**Input data**

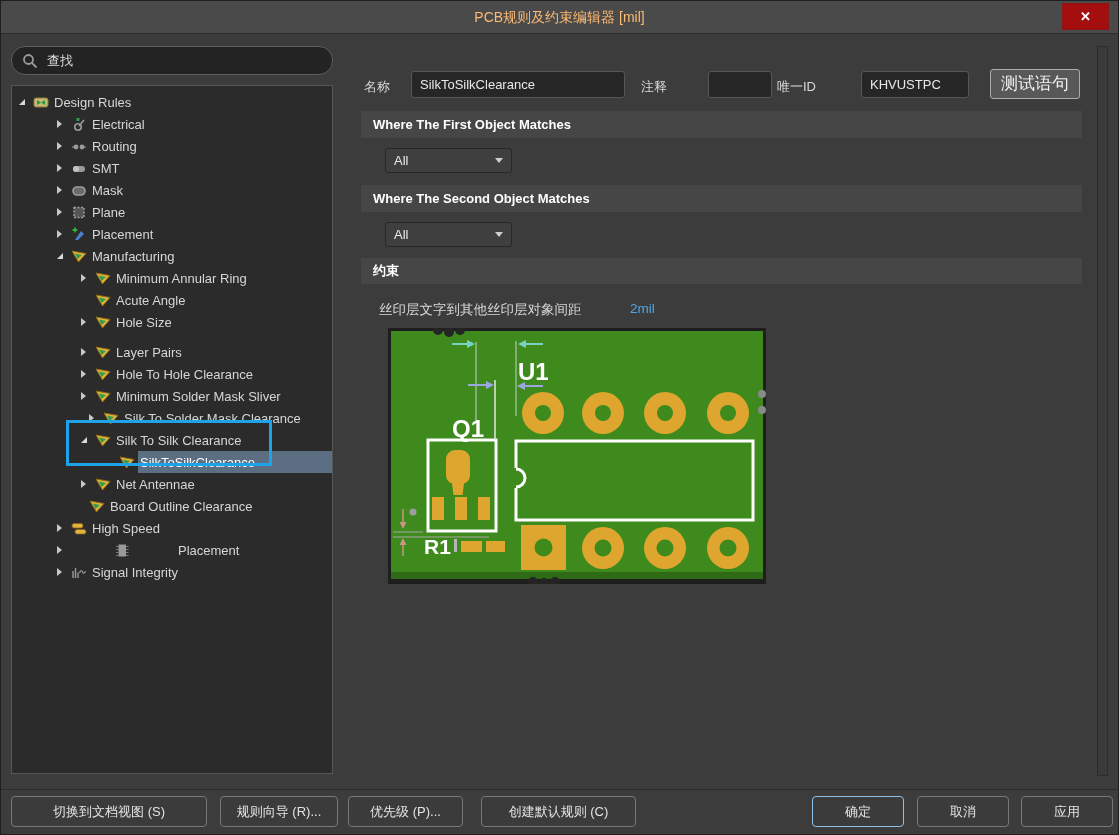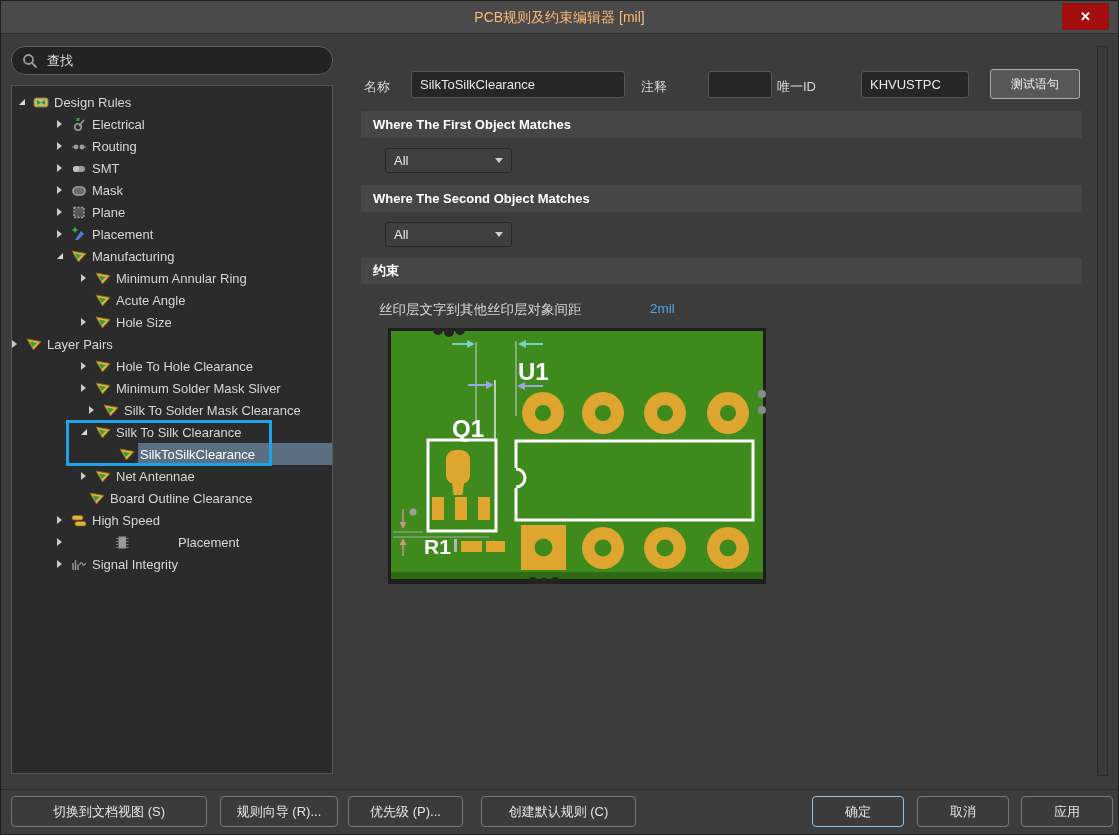--- a/index.html
+++ b/index.html
@@ -32,28 +32,28 @@
   .tlabel-wrap{display:flex;align-items:center;height:100%;padding:0 4px 0 2px;}
   .tree-row.selected .tlabel-wrap{background:var(--c-selection,#5C6E82);flex:1;}
   .tree-row.selected .tlabel{color:#fff;}
   .highlight-box{position:absolute;left:54px;top:334px;width:206px;height:46px;
     border:3px solid var(--c-accent,#1FA3E8);pointer-events:none;z-index:5;}
   
   .lbl{position:absolute;color:#D8D8D8;font-size:13px;}
   .tin{position:absolute;background:#262626;border:1px solid #565656;border-radius:3px;color:#E8E8E8;
     font-size:13px;padding:0 8px;height:27px;outline:none;font-family:inherit;}
   .test-btn{position:absolute;left:989px;top:68px;width:90px;height:30px;background:#585858;border:1px solid #ABABAB;
-    border-radius:3px;color:#F2F2F2;font-size:12px;text-align:center;line-height:28px;cursor:default;}
+    border-radius:3px;color:#F2F2F2;font-size:17px;text-align:center;line-height:28px;cursor:default;}
   .secbar{position:absolute;left:360px;width:721px;height:27px;background:#464646;color:#FFFFFF;
     font-weight:bold;font-size:13px;line-height:27px;padding-left:12px;}
   .dd{position:absolute;left:384px;width:127px;height:25px;background:#3F3F3F;border:1px solid #272727;
     border-radius:3px;color:#EAEAEA;font-size:13px;display:flex;align-items:center;padding:0 8px;cursor:default;}
   .dd-arrow{margin-left:auto;width:0;height:0;border-top:5px solid #CFCFCF;border-left:4px solid transparent;border-right:4px solid transparent;}
   .constraint-label{position:absolute;left:378px;top:300px;color:#D8D8D8;font-size:13.5px;}
-  .constraint-value{position:absolute;left:649px;top:300px;color:var(--c-value_blue,#4FA5E8);font-size:13.5px;cursor:default;}
+  .constraint-value{position:absolute;left:629px;top:300px;color:var(--c-value_blue,#4FA5E8);font-size:13.5px;cursor:default;}
   .pcb-svg{position:absolute;left:387px;top:327px;}
   .pcb-svg text{font-family:"Liberation Sans",sans-serif;}
   .vtrack{position:absolute;left:1096px;top:45px;width:11px;height:730px;background:#3A3A3A;border:1px solid #2C2C2C;}
   
   .footer-line{position:absolute;left:0;right:0;top:788px;height:1px;background:#2C2C2C;}
   .fbtn{position:absolute;top:795px;height:31px;background:#3B3B3B;border:1px solid #787878;border-radius:4px;
     color:#E4E4E4;font-size:13px;text-align:center;line-height:29px;cursor:default;}
   .fbtn.primary{border-color:#8FC0E8;}
 </style>
 </head>
@@ -222,21 +222,21 @@
             <span class="ticon">
               <svg width="16" height="15" viewBox="0 0 16 15">
                 <polygon points="1,2 15,4.5 7.5,13 4.5,8" fill="#E2B23E" stroke="#8A6A14" stroke-width="1"></polygon>
                 <polygon points="4,4.5 11,6 6.5,10" fill="#2E9E4F"></polygon>
               </svg>
             </span>
             <span class="tlabel-wrap">
               <span class="tlabel">Hole Size</span>
             </span>
           </div>
-          <div class="tree-row" style="">
+          <div class="tree-row" style="padding-left: 69px; margin-top: 8px;">
             <span class="twisty">
               <span class="tri-c"></span>
             </span>
             <span class="ticon">
               <svg width="16" height="15" viewBox="0 0 16 15">
                 <polygon points="1,2 15,4.5 7.5,13 4.5,8" fill="#E2B23E" stroke="#8A6A14" stroke-width="1"></polygon>
                 <polygon points="4,4.5 11,6 6.5,10" fill="#2E9E4F"></polygon>
               </svg>
             </span>
             <span class="tlabel-wrap">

**How to complete this task**
Above are the entries; write them out again exactly, omitting the pictures.

**Reply**
--- a/index.html
+++ b/index.html
@@ -32,28 +32,28 @@
   .tlabel-wrap{display:flex;align-items:center;height:100%;padding:0 4px 0 2px;}
   .tree-row.selected .tlabel-wrap{background:var(--c-selection,#5C6E82);flex:1;}
   .tree-row.selected .tlabel{color:#fff;}
   .highlight-box{position:absolute;left:54px;top:334px;width:206px;height:46px;
     border:3px solid var(--c-accent,#1FA3E8);pointer-events:none;z-index:5;}
   
   .lbl{position:absolute;color:#D8D8D8;font-size:13px;}
   .tin{position:absolute;background:#262626;border:1px solid #565656;border-radius:3px;color:#E8E8E8;
     font-size:13px;padding:0 8px;height:27px;outline:none;font-family:inherit;}
   .test-btn{position:absolute;left:989px;top:68px;width:90px;height:30px;background:#585858;border:1px solid #ABABAB;
-    border-radius:3px;color:#F2F2F2;font-size:12px;text-align:center;line-height:28px;cursor:default;}
+    border-radius:3px;color:#F2F2F2;font-size:17px;text-align:center;line-height:28px;cursor:default;}
   .secbar{position:absolute;left:360px;width:721px;height:27px;background:#464646;color:#FFFFFF;
     font-weight:bold;font-size:13px;line-height:27px;padding-left:12px;}
   .dd{position:absolute;left:384px;width:127px;height:25px;background:#3F3F3F;border:1px solid #272727;
     border-radius:3px;color:#EAEAEA;font-size:13px;display:flex;align-items:center;padding:0 8px;cursor:default;}
   .dd-arrow{margin-left:auto;width:0;height:0;border-top:5px solid #CFCFCF;border-left:4px solid transparent;border-right:4px solid transparent;}
   .constraint-label{position:absolute;left:378px;top:300px;color:#D8D8D8;font-size:13.5px;}
-  .constraint-value{position:absolute;left:649px;top:300px;color:var(--c-value_blue,#4FA5E8);font-size:13.5px;cursor:default;}
+  .constraint-value{position:absolute;left:629px;top:300px;color:var(--c-value_blue,#4FA5E8);font-size:13.5px;cursor:default;}
   .pcb-svg{position:absolute;left:387px;top:327px;}
   .pcb-svg text{font-family:"Liberation Sans",sans-serif;}
   .vtrack{position:absolute;left:1096px;top:45px;width:11px;height:730px;background:#3A3A3A;border:1px solid #2C2C2C;}
   
   .footer-line{position:absolute;left:0;right:0;top:788px;height:1px;background:#2C2C2C;}
   .fbtn{position:absolute;top:795px;height:31px;background:#3B3B3B;border:1px solid #787878;border-radius:4px;
     color:#E4E4E4;font-size:13px;text-align:center;line-height:29px;cursor:default;}
   .fbtn.primary{border-color:#8FC0E8;}
 </style>
 </head>
@@ -222,21 +222,21 @@
             <span class="ticon">
               <svg width="16" height="15" viewBox="0 0 16 15">
                 <polygon points="1,2 15,4.5 7.5,13 4.5,8" fill="#E2B23E" stroke="#8A6A14" stroke-width="1"></polygon>
                 <polygon points="4,4.5 11,6 6.5,10" fill="#2E9E4F"></polygon>
               </svg>
             </span>
             <span class="tlabel-wrap">
               <span class="tlabel">Hole Size</span>
             </span>
           </div>
-          <div class="tree-row" style="">
+          <div class="tree-row" style="padding-left: 69px; margin-top: 8px;">
             <span class="twisty">
               <span class="tri-c"></span>
             </span>
             <span class="ticon">
               <svg width="16" height="15" viewBox="0 0 16 15">
                 <polygon points="1,2 15,4.5 7.5,13 4.5,8" fill="#E2B23E" stroke="#8A6A14" stroke-width="1"></polygon>
                 <polygon points="4,4.5 11,6 6.5,10" fill="#2E9E4F"></polygon>
               </svg>
             </span>
             <span class="tlabel-wrap">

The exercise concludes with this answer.